Phi Beta Iota:  Meanwhile within the USA, Ron Paul has been bought off and firmly put back in place as part of the controlled opposition, and Occupy has been very successfully squelched by encouraging their inherent tendency to kum-ba-ya themselves to their own early demise.  Now the 1% has what is left of Occupy competing for small scholarships to tread water and remain irrelevant.  It is still possible to re-ignite the Electoral Reform Act of 2012 possibilities, but each month that passes without public coalescing around this ONE THING that the all can agree on and force upon the corrupt two-party tyranny in Congress, is another stake in the heart of the Republic.

Worth a Look: THE SMART NATION ACT – Public Intelligence in the Public Interest

Worth A Look
Amazon Page

From the Publisher

This book, while available to the public and especially to those who hope to restore informed democracy by reducing secret back room deals and lies based on secrecy, was actually published in order to distribute 1,000 copies to every Senator, every Representative, every Governor, and every Cabinet Officer, as well as 200 American thought leaders and 200 international thought leaders. We must defeat the attempt by the spies to control Open Source Intelligence (OSINT), and instead have the Open Source Agency as a sister agency to the Broadcasting Board of Governors (BBG) under diplomatic auspices. The book provides the road-map for public intelligence in the public interest.

Towards an Informed Public August 12, 2007

By Retired Reader

This book is really a compilation of the writings of Robert D. Steele that are relevant to the Smart Nation Act. This remarkable piece of legislation was introduced by Congressman Rob Simmons (R, Ct.) in September 2006 and represents an effort to persuade congress to think seriously about the kind of real intelligence reform that Steele has been advocating for close to twenty years. Simmons, like Steele, has a background in intelligence and is a rare informed critic of the U.S. Intelligence System. Needless to say there is neither powerful lobbyist support nor national security establishment support for real intelligence reform. And especially since few voters care one way or the other about such issues, this act will probably go nowhere.
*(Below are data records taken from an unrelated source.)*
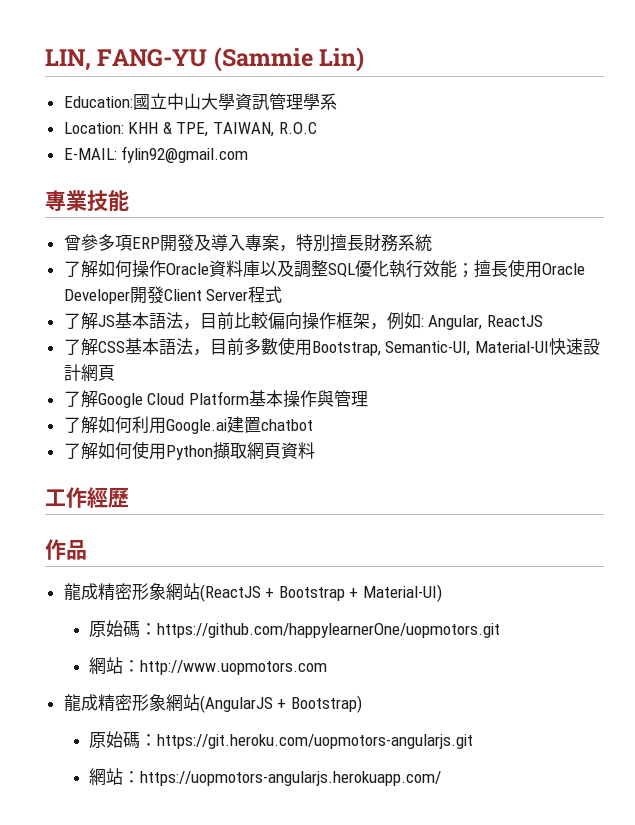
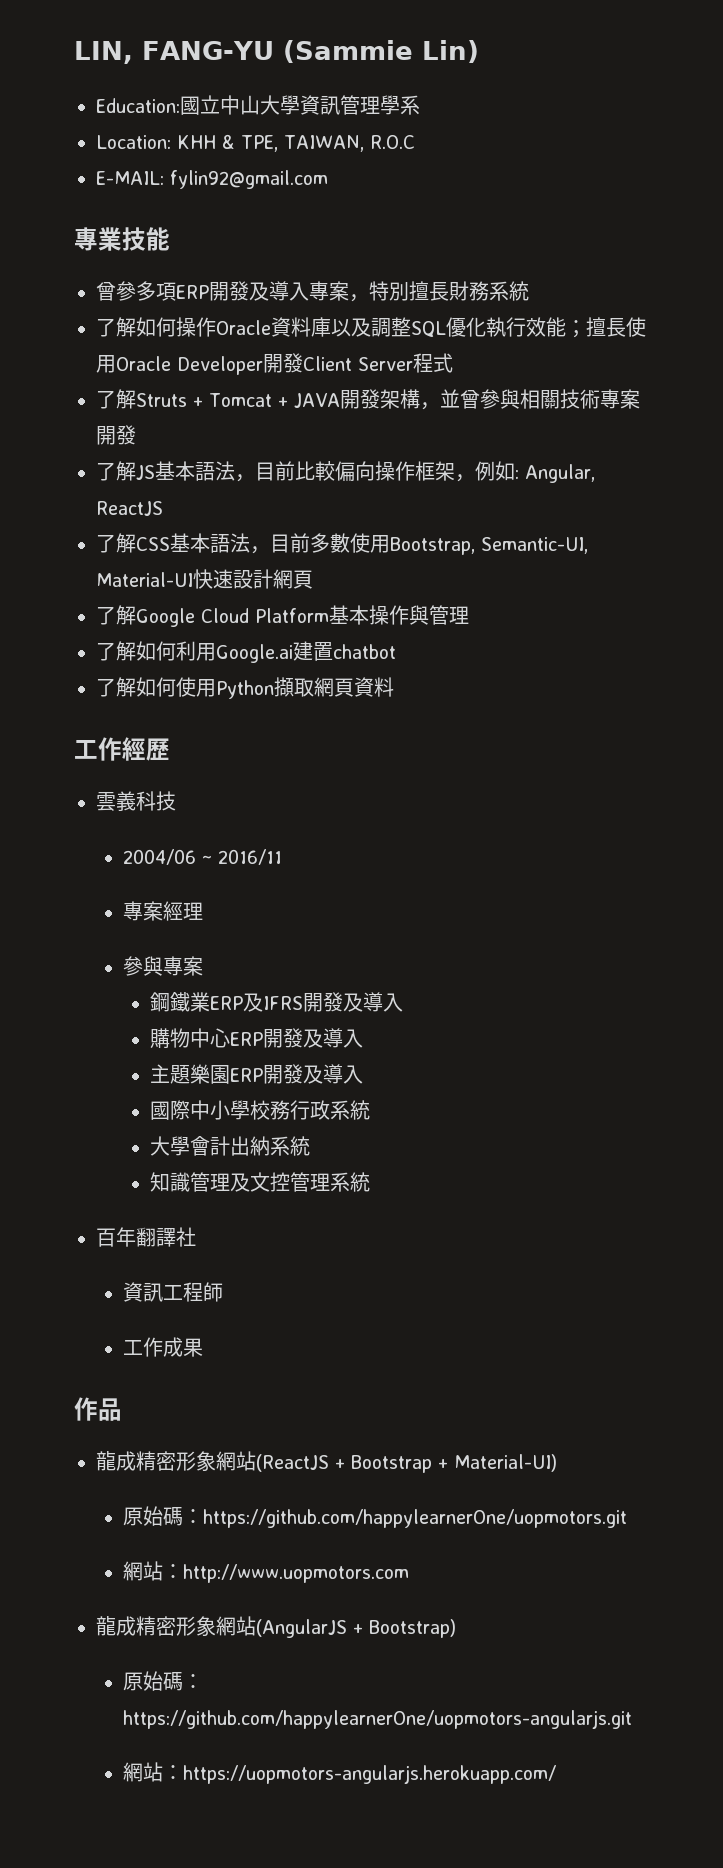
(283, 294) none -> [96,389,640,410] [96,425,136,445] // 了解Struts + Tomcat + JAVA開發架構，並曾參與相關技術專案開發
(129, 498) none -> [96,791,176,811] [123,849,283,865] [123,901,204,921] [123,956,204,976] [150,992,404,1012] [150,1028,364,1049] [150,1064,364,1084] [150,1100,371,1120] [150,1136,311,1156] [150,1172,371,1192] [96,1227,196,1247] [123,1282,224,1302] [123,1337,204,1357] // 雲義科技 // 2004/06 ~ 2016/11 // 專案經理 // 參與專案 // 鋼鐵業ERP及IFRS開發及導入 // 購物中心ERP開發及導入 // 主題樂園ERP開發及導入 // 國際中小學校務行政系統 // 大學會計出納系統 // 知識管理及文控管理系統 // 百年翻譯社 // 資訊工程師 // 工作成果
[156,734,473,749] https://git.heroku.com/uopmotors-angularjs.git -> [123,1710,633,1729] https://github.com/happylearnerOne/uopmotors-angularjs.git

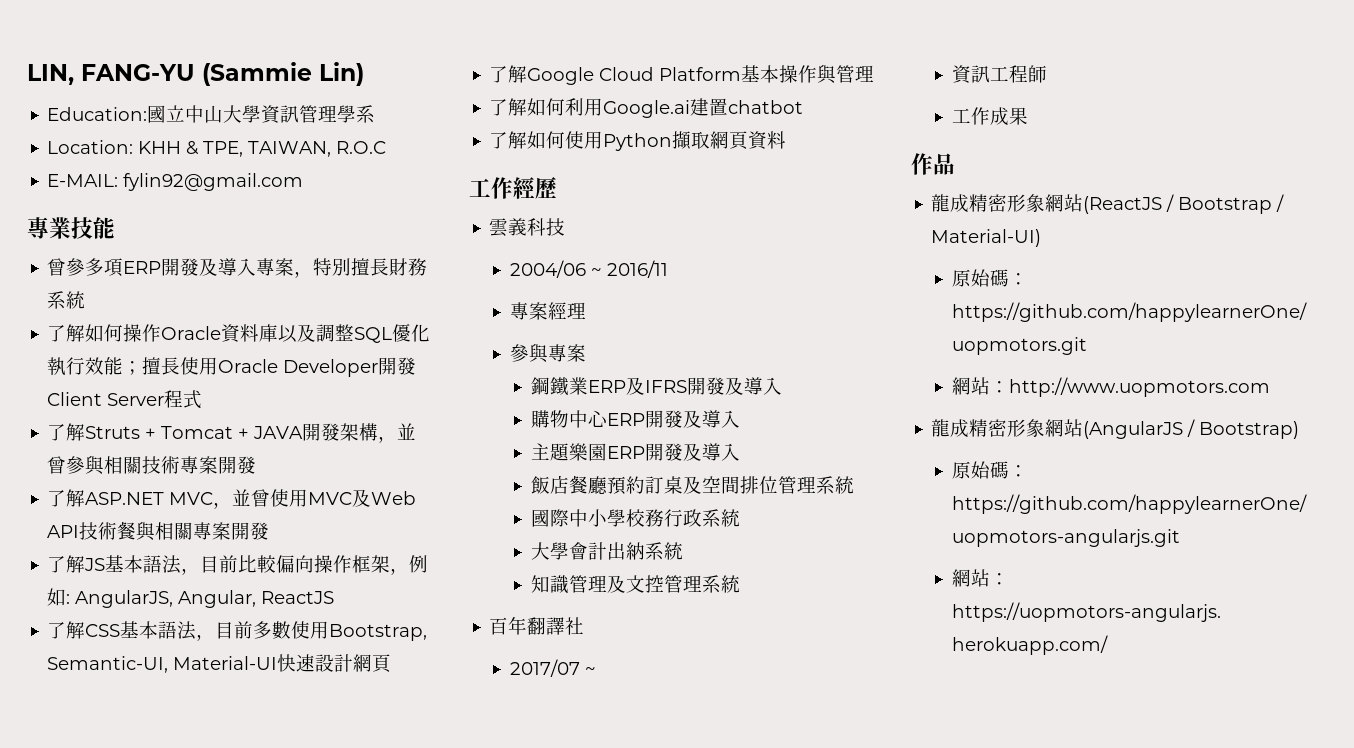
(136, 435) none -> [47,489,417,509] [47,521,270,541] // 了解ASP.NET MVC，並曾使用MVC及Web API技術餐與相關專案開發
(519, 474) none -> [75,590,174,608] AngularJS,
(364, 1074) none -> [530,475,854,495] // 飯店餐廳預約訂桌及空間排位管理系統
(196, 1237) none -> [510,659,597,677] // 2017/07 ~
[335,1455,448,1473] + Bootstrap + -> [1166,194,1285,214] / Bootstrap /
[353,1624,363,1634] + -> [1187,419,1196,437] /

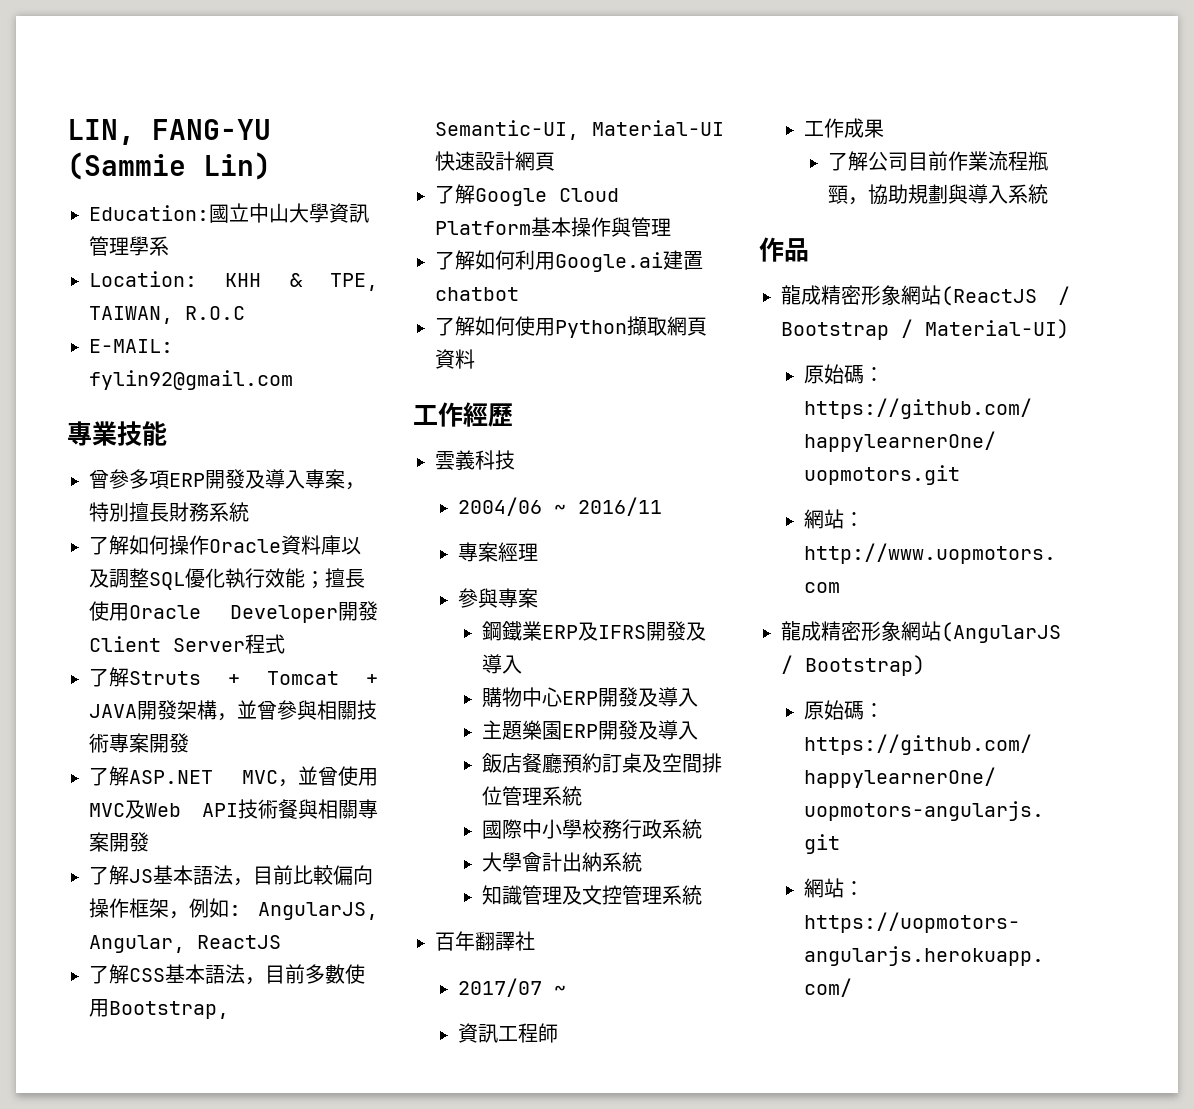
(1029, 116) none -> [827,151,1048,171] [827,184,1048,205] // 了解公司目前作業流程瓶頸，協助規劃與導入系統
What is commonly forgotten is that intelligence in the CIA sense of the word is simply processed information focused on specific subjects in such a way as to provide unique knowledge of those subjects. Intelligence does not have to be classified. It usually is classified for one of three reasons:1) to protect the sources and methods by which it was produced; 2) to protect bureaucratic turf from rivals; and 3) to prevent the subject(s) of the intelligence from realizing that unauthorized persons are in possession of knowledge about them. Steele correctly maintains that classification hinders the development of real knowledge about a variety of subjects and is largely unnecessary.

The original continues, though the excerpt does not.